> Problem:
Your answer should be every line with the word "value", copied from the data below.

________________________

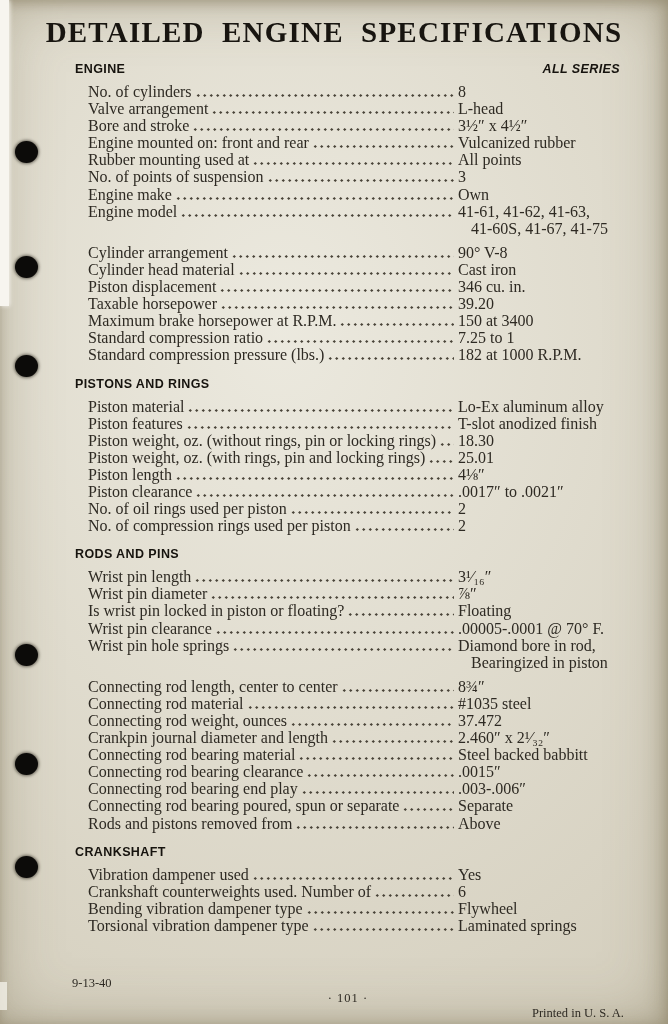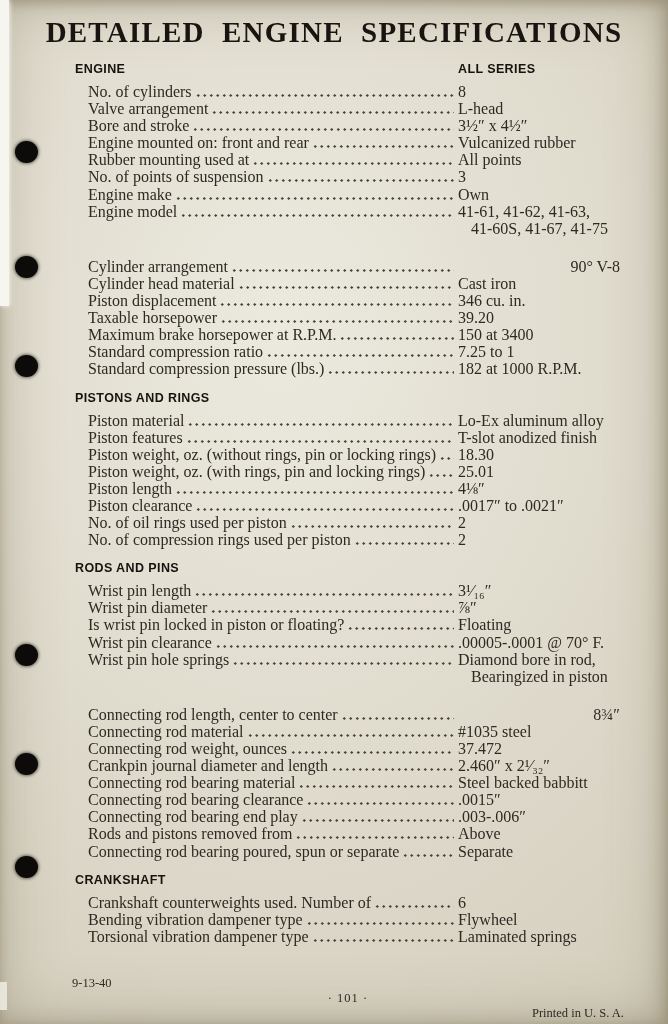--- a/index.html
+++ b/index.html
@@ -42,7 +42,7 @@
     color:#16130e;
   }
   .sec-title{flex:1 1 auto;}
-  .sec-right{flex:0 0 162px;text-align:left;}
+  .sec-right{flex:0 0 162px;text-align:right;font-style:italic;}
 
   .spec-row{display:flex;align-items:baseline;font-size:16px;line-height:17.1px;color:#2e2a23;}
   .spec-row.gap{margin-top:21px;text-align:right;}

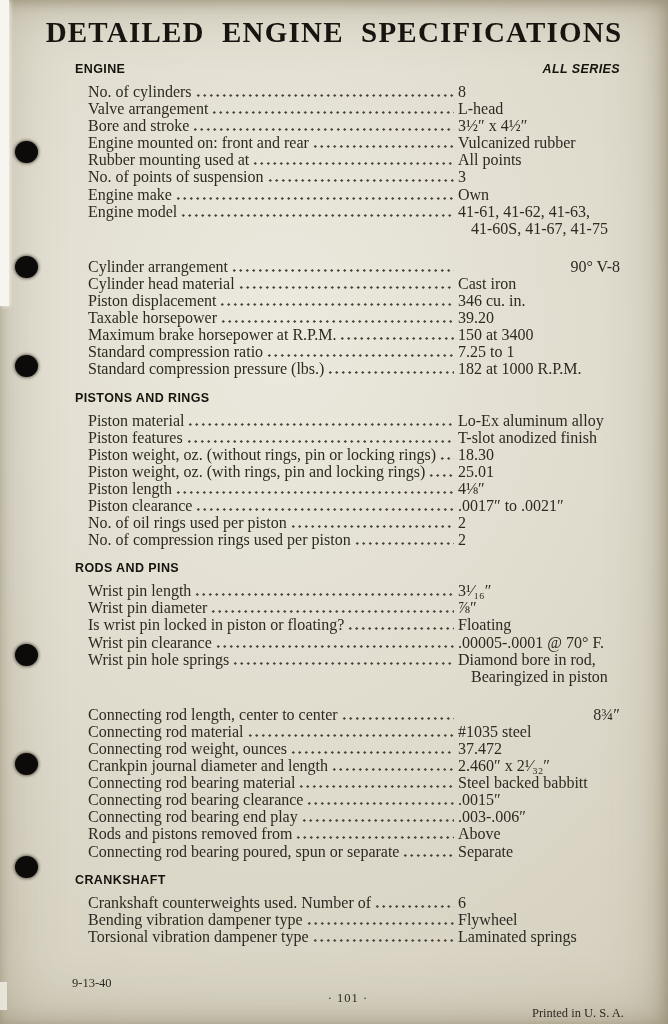--- a/index.html
+++ b/index.html
@@ -45,7 +45,7 @@
   .sec-right{flex:0 0 162px;text-align:right;font-style:italic;}
 
   .spec-row{display:flex;align-items:baseline;font-size:16px;line-height:17.1px;color:#2e2a23;}
-  .spec-row.gap{margin-top:21px;text-align:right;}
+  .spec-row.gap{margin-top:7px;}
   .spec-label{padding-left:13px;white-space:nowrap;}
   .leader{
     flex:1 1 auto;min-width:10px;height:3px;margin:0 4px 0 3px;

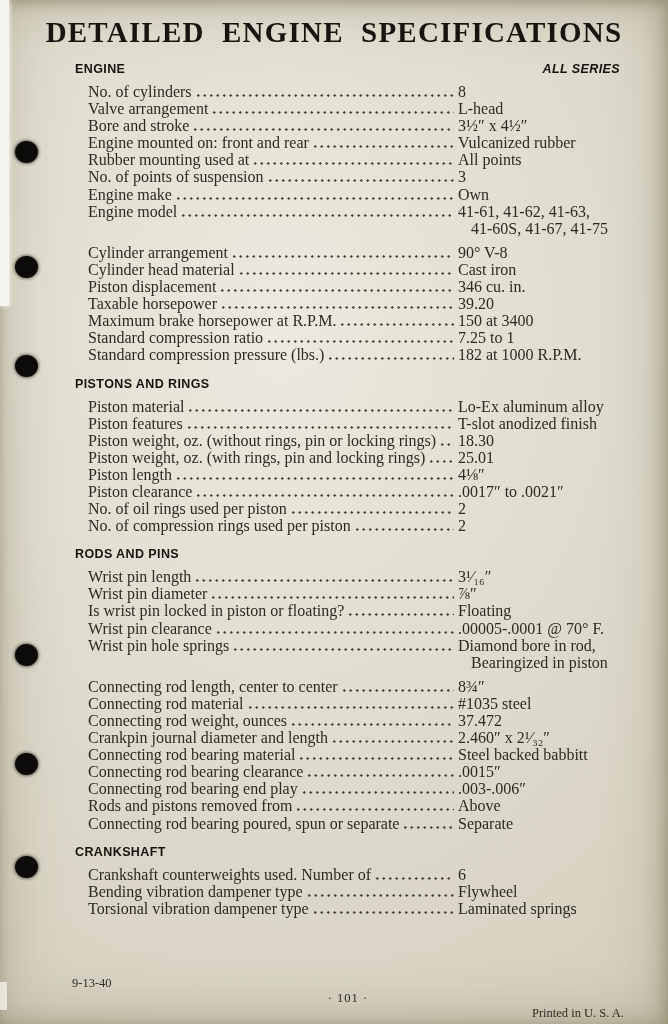--- a/index.html
+++ b/index.html
@@ -388,18 +388,18 @@
   </div>
 
   <div class="spec-row">
+    <span class="spec-label">Connecting rod bearing poured, spun or separate</span>
+    <span class="leader"></span>
+    <span class="spec-value">
+              <div>Separate</div>
+            </span>
+  </div>
+
+  <div class="spec-row">
     <span class="spec-label">Rods and pistons removed from</span>
     <span class="leader"></span>
     <span class="spec-value">
               <div>Above</div>
-            </span>
-  </div>
-
-  <div class="spec-row">
-    <span class="spec-label">Connecting rod bearing poured, spun or separate</span>
-    <span class="leader"></span>
-    <span class="spec-value">
-              <div>Separate</div>
             </span>
   </div>
 </div>

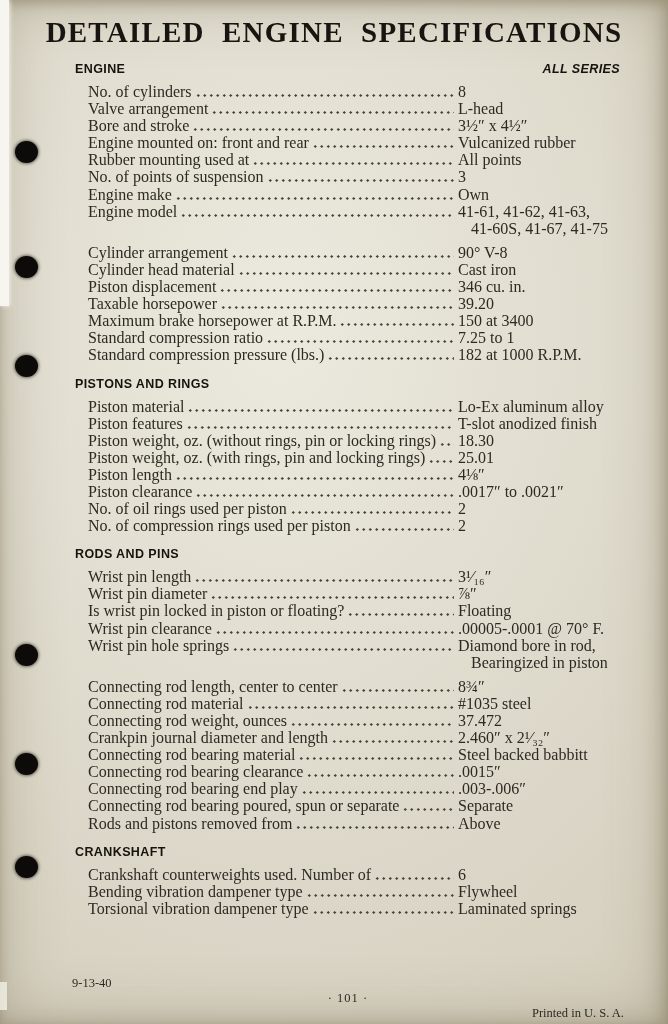--- a/index.html
+++ b/index.html
@@ -411,6 +411,13 @@
       <span class="sec-right"></span>
     </div>
     <div class="rows">
+  <div class="spec-row">
+    <span class="spec-label">Vibration dampener used</span>
+    <span class="leader"></span>
+    <span class="spec-value">
+              <div>Yes</div>
+            </span>
+  </div>
 
   <div class="spec-row">
     <span class="spec-label">Crankshaft counterweights used. Number of</span>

________________________

> Written solution:
+    <span class="spec-value">
     <span class="spec-value">
-    <span class="spec-value">
+    <span class="spec-value">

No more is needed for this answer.